If there’s one downside to making the query as simple as possible and using 1 = (SELECT 1), is that people get very distracted by it. Sometimes I think it would be less distracting to make the query complicated and make a joke about it instead.
The Trouble With Trivial
I already mentioned that trivial plans will never go parallel. That’s because they never reach that stage of optimization.
They also don’t reach the “index matching” portion of query optimization, which may trigger missing index requests, with all their fault and frailty.
/*Nothing for you*/ SELECT * FROM dbo.Users AS u WHERE u.Reputation = 2; /*Missing index requests*/ SELECT * FROM dbo.Users AS u WHERE u.Reputation = 2 AND 1 = (SELECT 1);
Note that the bottom query gets a missing index request, and is not simple parameterized. The only reason the first query takes ~2x as long as the second query is because the cache was cold. In subsequent runs, they’re equal enough.
What Gets Fully Optimized?
Generally, things that introduce cost based decisions, and/or inflate the cost of a query > Cost Threshold for Parallelism.
- Ordering without a supporting index
As a quick example, these two queries are fairly similar, but…

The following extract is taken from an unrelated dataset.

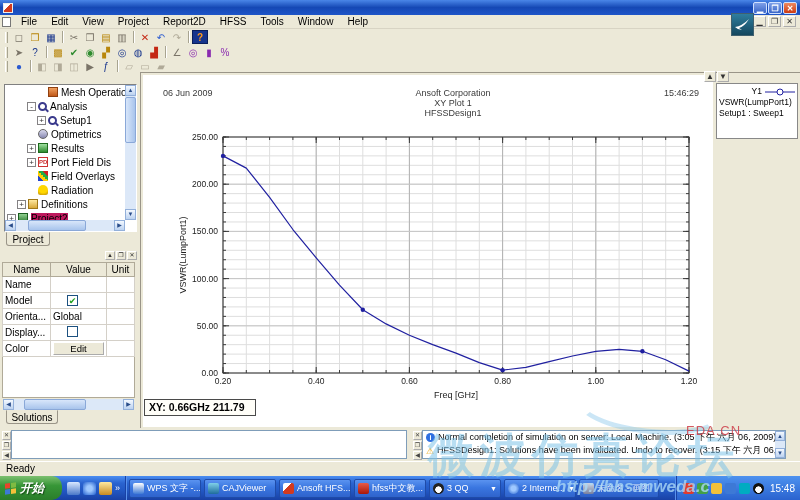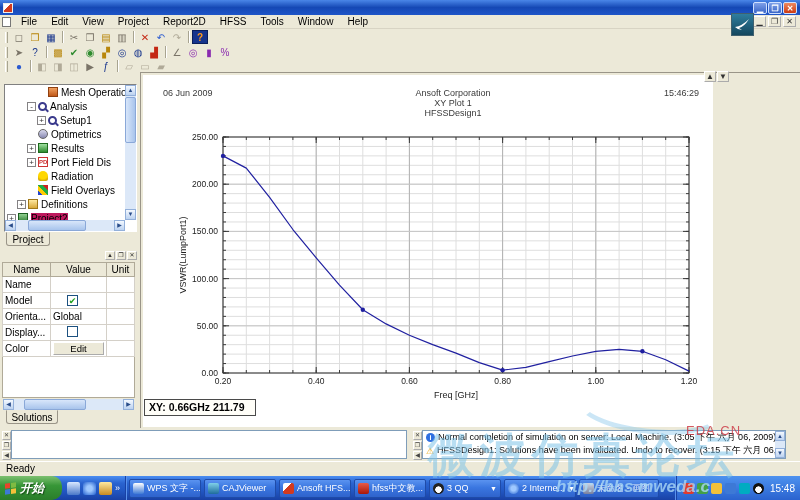"Y1" div { html: none -> <div> <div> <span>Y1</span> <svg> <line></line> <circle></circle> </svg> </div> <div>VSWR(LumpPort1)</div> <div>Setup1 : Sweep1</div> </div> }
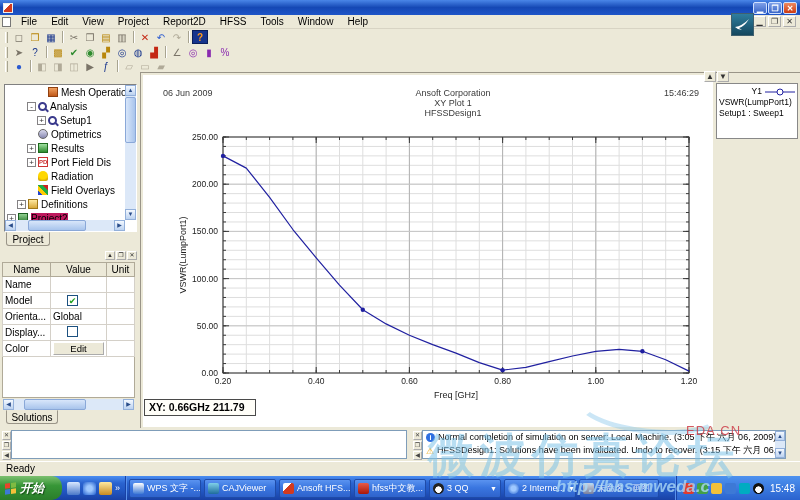"Radiation" div.trow { order: before "Field Overlays" -> after "Field Overlays" }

/*Unique column*/ SELECT TOP 1000 u.Id --Not this! FROM dbo.Users AS u GROUP BY u.Id; /*Non-unique column*/ SELECT TOP 1000 u.Reputation --But this will! FROM dbo.Users AS u GROUP BY u.Reputation;
One attempts to aggregate a unique column (the pk of the Users table), and the other aggregates a non-unique column.
The optimizer is smart about this:
The first query is trivially optimized. If you want to see this, hit F4 when you’re looking at a query plan. Highlight the root operator (select, insert, update, delete — whatever), and look at the optimization level.
Since aggregations have no effect on unique columns, the optimizer throws the group by away. Keep in mind, the optimizer has to know a column is unique for that to happen. It has to be guaranteed by a uniqueness constraint of some kind: primary key, unique index, unique constraint.
The second query introduces a choice, though! What’s the cheapest way to aggregate the Reputation column? Hash Match Aggregate? Stream Aggregate? Sort Distinct? The optimizer had to make a choice, so the optimization level is full.
What About Indexes?
Another component of trivial plan choice is when the choice of index is completely obvious. I typically see it when there’s either a) only a clustered index or b) when there’s a covering nonclustered index.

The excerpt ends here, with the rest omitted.